When she turned 2, I put on my game face and told my daughter she was done with nappies. It was time to use the potty. A roller coaster of emotions followed that week — for the both of us. I tried everything. I set a timer every five minutes so I could consistently remind her to use the potty, we sang songs about the potty, and we read too many books to count while she sat on my toilet and tried to go. One day, she'd pee in the car, and the next, she'd race to her little Minnie Mouse trainer potty to proudly poop. Every time I thought she was done with nappies completely, she would pee in her pants at a mommy-and-me class or — my personal favourite — look me dead in the eyes and pee on the bathroom floor.
Of course, I know she's only a toddler and none of it was her fault, but after a terrible week of trying, I was so overwhelmed and stressed out by the constant back and forth of potty-training that I decided to try bribing her to use the toilet instead . . . which turned out to be one of my best decisions so far of motherhood.

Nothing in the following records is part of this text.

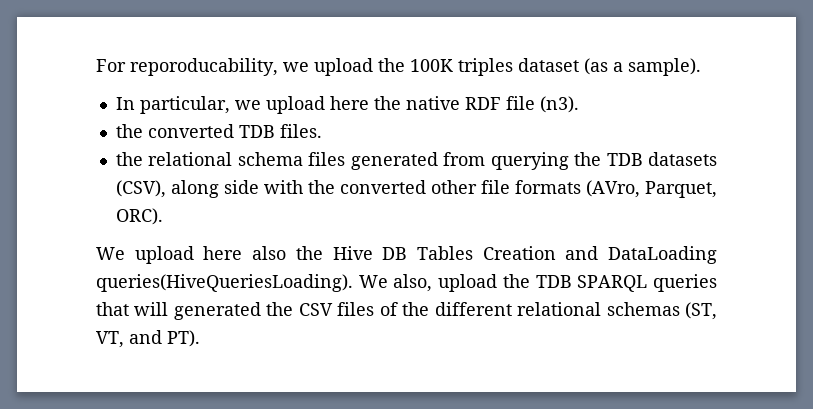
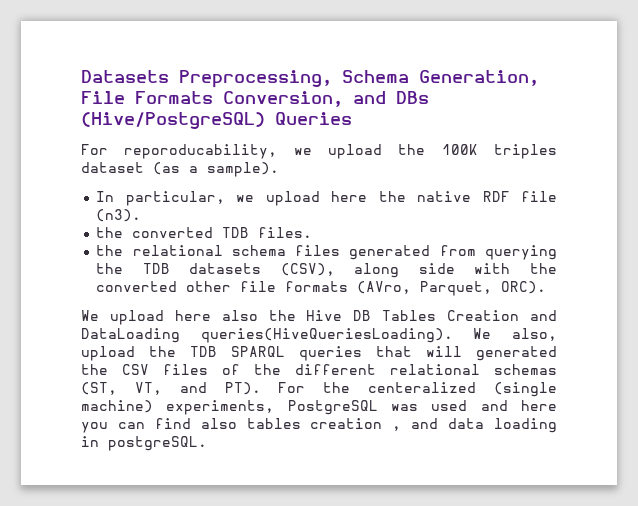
(96, 65) none -> [81,70,539,88] [81,91,429,107] [81,112,352,129] Datasets Preprocessing, Schema Generation, File Formats Conversion, and DBs (Hive/PostgreSQL) Queries //
(200, 338) none -> [278,382,557,397] [81,400,557,415] [81,418,558,433] [81,436,207,451] For the centeralized (single machine) experiments, PostgreSQL was used and here you can find also tables creation , and data loading in postgreSQL.

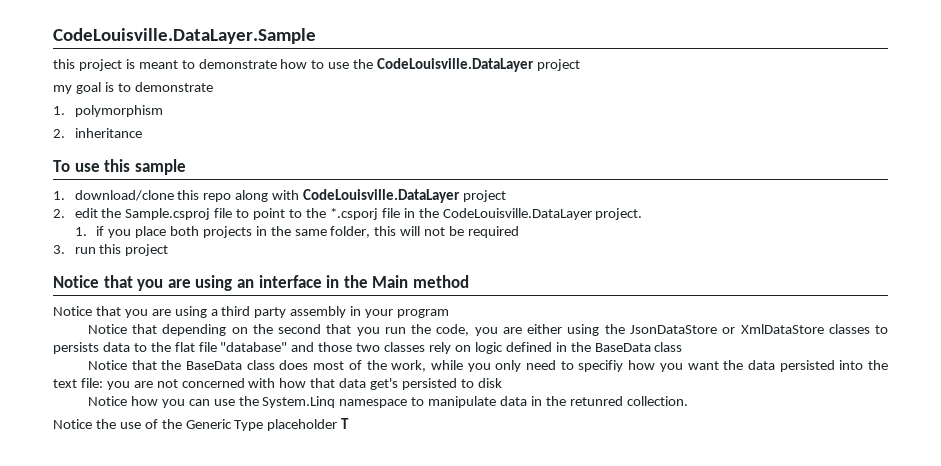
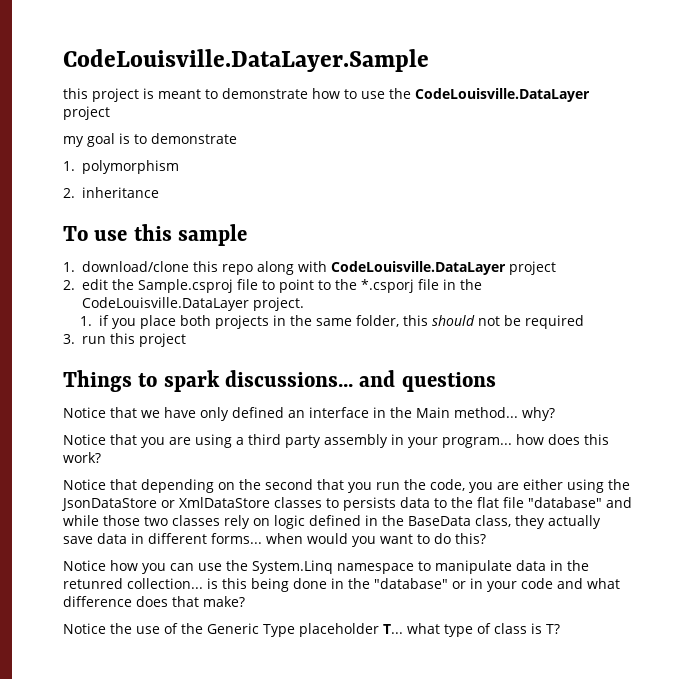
[400,226,421,236] will -> [431,315,475,326] should
[53,275,233,291] Notice that you are using -> [63,370,496,392] [63,407,284,421] Things to spark discussions... and questions // Notice that we have only defined
[412,275,469,288] method -> [454,407,555,421] method... why?
[397,309,450,318] program -> [442,434,609,448] [63,452,101,463] program... how does this work?
(315, 347) none -> [63,515,99,526] while
[654,342,683,352] [87,360,888,372] [53,378,502,390] class // Notice that the BaseData class does most of the work, while you only need to specifiy how you want the data persisted into the text file: you are not concerned with how that data get's persisted to disk -> [475,515,601,529] [63,533,486,547] class, they actually save data in different forms... when would you want to do this?
[626,396,688,406] collection. -> [127,578,620,592] [63,596,245,607] collection... is this being done in the "database" or in your code and what difference does that make?
[341,418,350,429] T -> [383,623,560,637] T... what type of class is T?

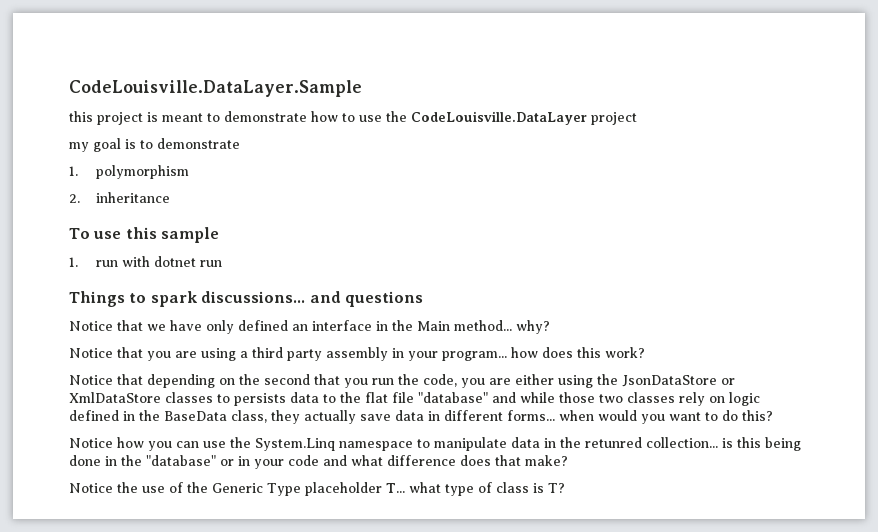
[82,261,556,275] [63,279,482,293] [82,297,304,311] [79,315,584,329] [63,333,186,347] download/clone this repo along with CodeLouisville.DataLayer project // 2. edit the Sample.csproj file to point to the *.csporj file in the CodeLouisville.DataLayer project. // 1. if you place both projects in the same folder, this should not be required // 3. run this project -> [96,256,223,267] run with dotnet run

We rarely have candy in the house, but I went to the store and stocked up on a few bags of jelly beans — her favourite. Every single time she used the potty, I let her pick out a jelly bean. In addition to getting to choose and eat her favourite sweet, I'd jump up and down applauding her small victories. It sounded like the grand finale of a live Lady Gaga performance with every flush.

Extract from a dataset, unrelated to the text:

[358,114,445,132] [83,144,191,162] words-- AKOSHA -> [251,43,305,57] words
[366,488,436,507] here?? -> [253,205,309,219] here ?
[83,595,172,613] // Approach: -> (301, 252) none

I was actually surprised by how effective this method was. "If you go potty, you get to pick out a jelly bean!" I'd kindly remind her every time I saw her wiggle. And on cue, she would run to the potty, pee, and munch on a jelly bean, and we'd clap and cheer.
Even though she mastered peeing on the potty thanks to this very clever potty-training method of mine, pooping was still a struggle. She was afraid to go on the potty, and I couldn't hold her attention long enough to get her to sit still — which both led her to go on the floor or beg to go in her nappy again.

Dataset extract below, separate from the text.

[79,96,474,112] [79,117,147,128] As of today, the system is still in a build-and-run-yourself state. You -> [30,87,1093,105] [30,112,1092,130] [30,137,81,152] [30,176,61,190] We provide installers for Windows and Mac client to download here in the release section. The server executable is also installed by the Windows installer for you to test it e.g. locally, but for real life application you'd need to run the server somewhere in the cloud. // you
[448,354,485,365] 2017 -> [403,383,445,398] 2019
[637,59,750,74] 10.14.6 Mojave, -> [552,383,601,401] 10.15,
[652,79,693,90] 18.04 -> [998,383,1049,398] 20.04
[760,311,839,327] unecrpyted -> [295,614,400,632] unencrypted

Terrified of turning back on our amazing progress, I found myself promising a toy if she went number two on the potty. "If you poop on the potty, I'll get you a new Barbie," I said oh so slyly. Her face instantly lit up with a smile. Two hours later, and the mission was accomplished. She pooped on the potty. So right after, we went to Target and she snagged a new JoJo Siwa doll.
In exactly one month's time, my toddler was fully potty-trained.
Whenever someone asked me how I potty-trained her successfully at a young age in such a short amount of time, I didn't hold back. I told them straight up that she was bribed into it, and naturally, some eye rolling and judgment followed. But I'm not bothered by it. Yes, I gave her candy and bought her a few dolls to keep morale high. But it worked for us, and now she's an even more independent, potty-trained kid who has no problem using the bathroom all on her own.
It's exactly one year from the time we began our potty-training journey now, and things are still going strong. And no, she never asks for a jelly bean (or a toy) when she uses the potty. She just tells me she's going and does what she needs to do.